Later on, I hiked for 5 days and 4 nights in the mountains of Kumano Kodo (a group of ancient pilgrimage footpaths, patrimony of UNESCO since 2004) in the prefecture of Wakayama in Japan. I wanted to find out what would happen to me if I walked 20 kilometers every day, and so I did. Maybe this experience in particular has some relevance to SBR. Everyday, the marvelous view offered by the forests would become increasingly darker after 4 o'clock, more than you could imagine. One day I happened to see an old lady all alone, coming out of the dark and saying "If I hadn't met that kid I would have certainly been lost and I would have been in trouble!" (what kid was she talking about?!). After 2 days of walking my muscles started to hurt a lot, the phone had no signal and it seemed so heavy that each day I would ponder the idea of just throwing it away. The contradictions of useless inventions.

Part 4: The Enemies
President Valentine, who appears in the second half of SBR is the final boss, the worst enemy, the big bad, an extremely evil person. However, I would like to explain why he is a villain from the POV of the protagonists, Johnny and Gyro. President Valentine uses the Steel Ball Run race to collect the treasures necessary to transform his native country into the greatest and biggest nation in the world and to steer it towards a new era.

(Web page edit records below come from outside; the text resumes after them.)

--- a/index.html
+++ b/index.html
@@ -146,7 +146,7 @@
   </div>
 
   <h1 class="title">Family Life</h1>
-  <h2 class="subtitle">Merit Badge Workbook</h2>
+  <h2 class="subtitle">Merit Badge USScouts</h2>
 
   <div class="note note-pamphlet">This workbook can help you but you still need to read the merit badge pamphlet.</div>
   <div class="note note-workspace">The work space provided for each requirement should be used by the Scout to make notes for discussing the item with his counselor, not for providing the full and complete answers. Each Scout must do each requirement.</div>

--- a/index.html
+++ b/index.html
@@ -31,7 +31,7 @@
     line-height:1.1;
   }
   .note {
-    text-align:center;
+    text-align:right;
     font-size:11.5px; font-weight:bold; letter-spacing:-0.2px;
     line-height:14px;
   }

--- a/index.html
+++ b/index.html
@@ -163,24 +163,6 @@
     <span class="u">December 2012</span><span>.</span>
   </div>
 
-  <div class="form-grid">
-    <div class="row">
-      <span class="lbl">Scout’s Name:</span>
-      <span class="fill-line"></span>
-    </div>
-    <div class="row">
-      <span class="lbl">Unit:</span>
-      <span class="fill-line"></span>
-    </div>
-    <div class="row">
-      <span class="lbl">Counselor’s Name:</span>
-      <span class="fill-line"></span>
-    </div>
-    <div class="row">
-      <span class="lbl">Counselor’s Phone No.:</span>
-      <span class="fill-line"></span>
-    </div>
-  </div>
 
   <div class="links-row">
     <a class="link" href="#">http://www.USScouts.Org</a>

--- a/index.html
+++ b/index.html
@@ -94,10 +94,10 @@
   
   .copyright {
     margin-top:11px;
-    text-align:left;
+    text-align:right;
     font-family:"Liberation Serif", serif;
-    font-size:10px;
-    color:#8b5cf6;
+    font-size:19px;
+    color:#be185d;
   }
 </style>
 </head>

Basically, through this event, he plans to conquer the sympathy of the people and obtain the rights for his fellow countrymen. He is aware that the future will bring forth the movement from horses to machines, and knows that democracy means the acquisition of the rights of a capitalist economy. That being said, a person who doesn't know egoism is truly terrifying. In practice, the ideas of President Valentine are much more valid than those of our protagonists Johnny, Gyro, Steven Steel, etc.. As a result, this president who wants to follow the rightful path is the antagonist by 'antonomasia'. In him resides the contradiction that exists between good and evil. It's sort of a paradox. However it may be, what is happiness? If happiness coincided with the victory of truth, then would it have to be the objective of this era? In the end, will Johnny and Gyro really be able to achieve it?

Part 5: Area
The publication of this work switched from Weekly Shonen Jump to the monthly Ultra Jump, not just because after many years the weekly deadlines began to feel stressing, but also because I felt that in SBR the "area" which I could draw had grew a lot (I'm referring to the number of pages per chapter). I sensed that I could improve on the proportions between backgrounds and characters and also felt that I had found an ideal rhythm to develop this manga which, by its nature, is more suited to being monthly.